EXCERPTED RECORDS:
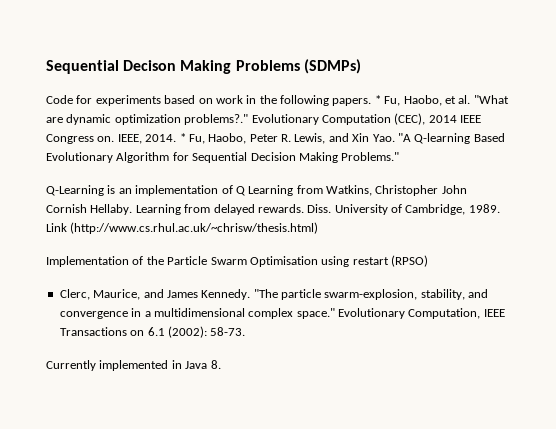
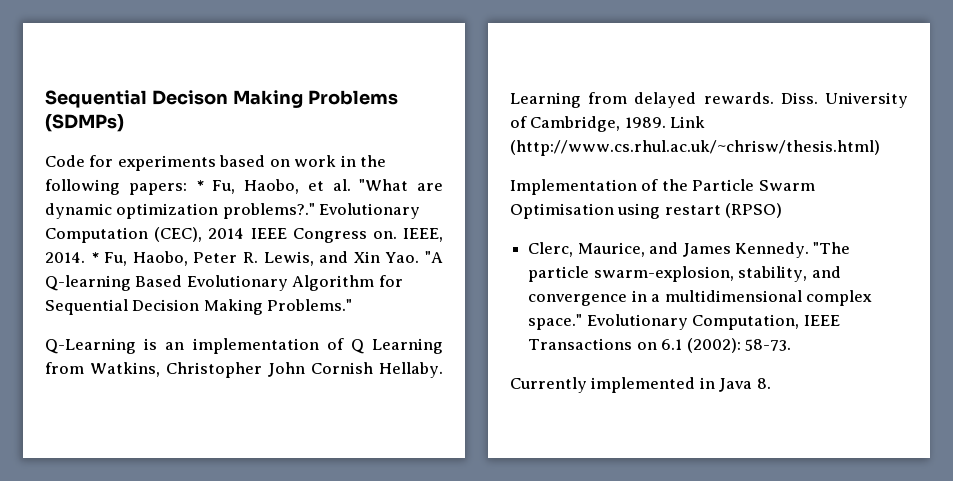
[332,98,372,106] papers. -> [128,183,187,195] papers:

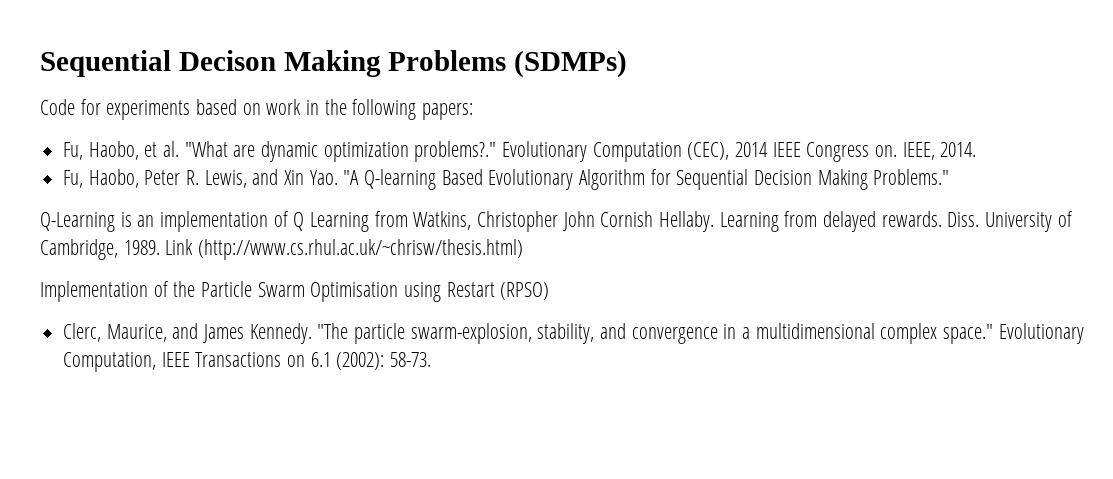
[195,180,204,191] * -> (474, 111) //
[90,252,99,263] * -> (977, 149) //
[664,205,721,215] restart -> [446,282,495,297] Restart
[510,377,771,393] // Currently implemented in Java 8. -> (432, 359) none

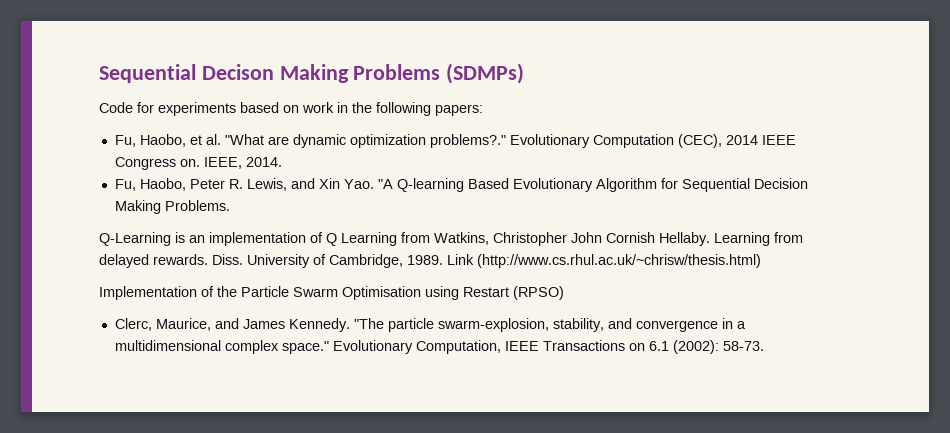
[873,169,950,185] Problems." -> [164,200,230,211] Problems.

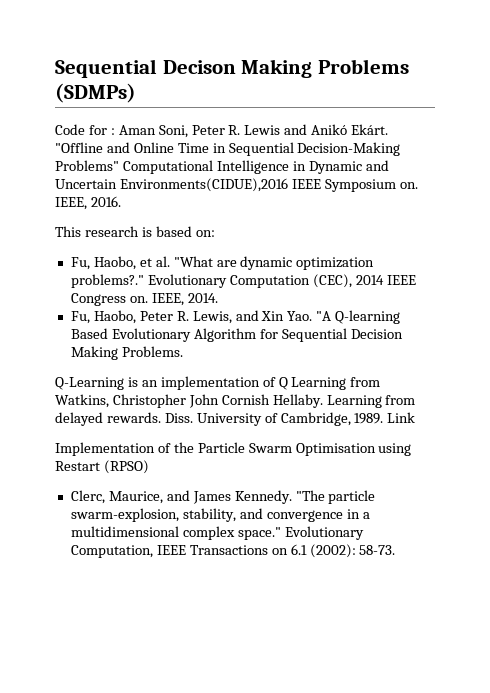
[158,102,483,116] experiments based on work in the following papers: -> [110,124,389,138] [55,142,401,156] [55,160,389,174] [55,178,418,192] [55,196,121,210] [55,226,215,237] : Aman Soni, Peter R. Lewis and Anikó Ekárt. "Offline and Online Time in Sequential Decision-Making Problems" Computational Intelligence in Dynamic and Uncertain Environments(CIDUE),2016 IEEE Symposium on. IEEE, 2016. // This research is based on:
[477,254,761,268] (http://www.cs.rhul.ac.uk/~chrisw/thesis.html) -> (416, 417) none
...
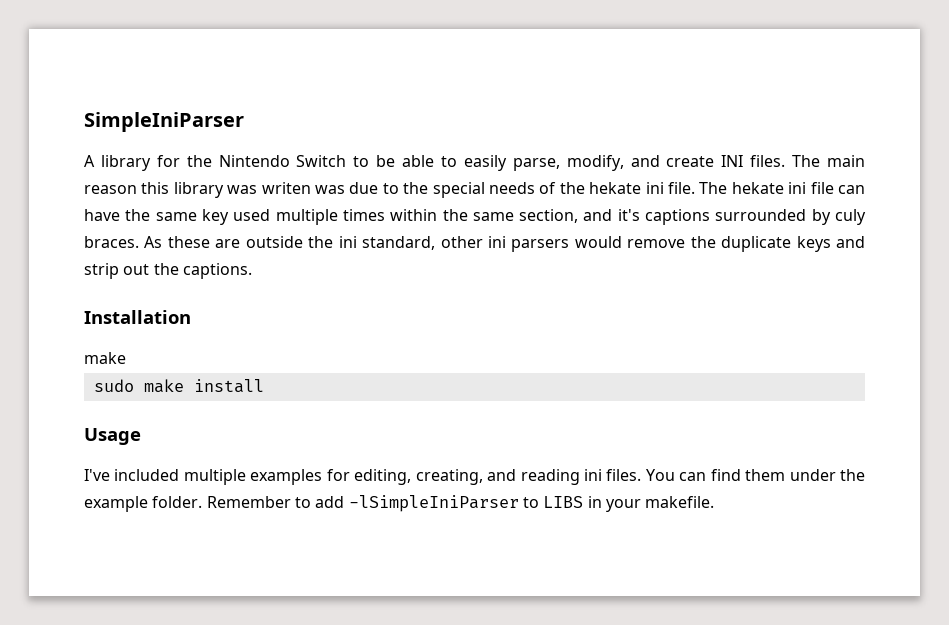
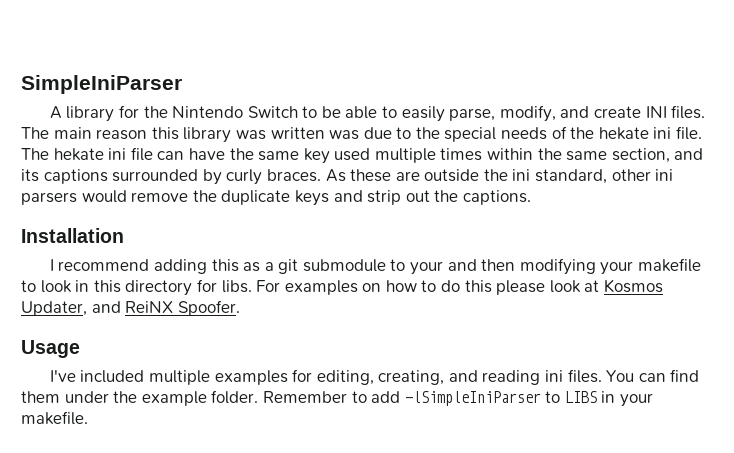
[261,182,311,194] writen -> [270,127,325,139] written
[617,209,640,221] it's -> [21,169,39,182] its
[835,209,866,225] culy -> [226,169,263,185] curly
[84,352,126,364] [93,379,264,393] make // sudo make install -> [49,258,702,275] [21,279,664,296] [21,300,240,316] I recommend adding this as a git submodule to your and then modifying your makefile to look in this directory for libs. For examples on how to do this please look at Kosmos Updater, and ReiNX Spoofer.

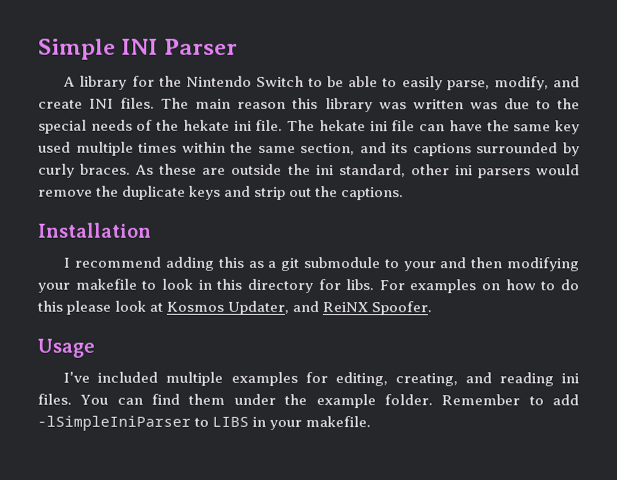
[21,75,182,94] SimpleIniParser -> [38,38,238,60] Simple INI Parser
--
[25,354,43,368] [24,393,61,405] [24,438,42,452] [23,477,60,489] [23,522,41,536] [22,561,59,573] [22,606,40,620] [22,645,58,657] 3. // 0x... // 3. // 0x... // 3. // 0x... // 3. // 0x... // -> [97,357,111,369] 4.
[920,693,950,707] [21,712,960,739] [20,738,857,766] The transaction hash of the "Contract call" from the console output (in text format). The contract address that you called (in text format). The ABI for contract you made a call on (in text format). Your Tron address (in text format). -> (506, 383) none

PROBLEM DESCRIPTION: Every line in the entries above that has the word "none" should be identified and copied.

WRITTEN ANSWER:
[510,377,771,393] // Currently implemented in Java 8. -> (432, 359) none
[477,254,761,268] (http://www.cs.rhul.ac.uk/~chrisw/thesis.html) -> (416, 417) none
[920,693,950,707] [21,712,960,739] [20,738,857,766] The transaction hash of the "Contract call" from the console output (in text format). The contract address that you called (in text format). The ABI for contract you made a call on (in text format). Your Tron address (in text format). -> (506, 383) none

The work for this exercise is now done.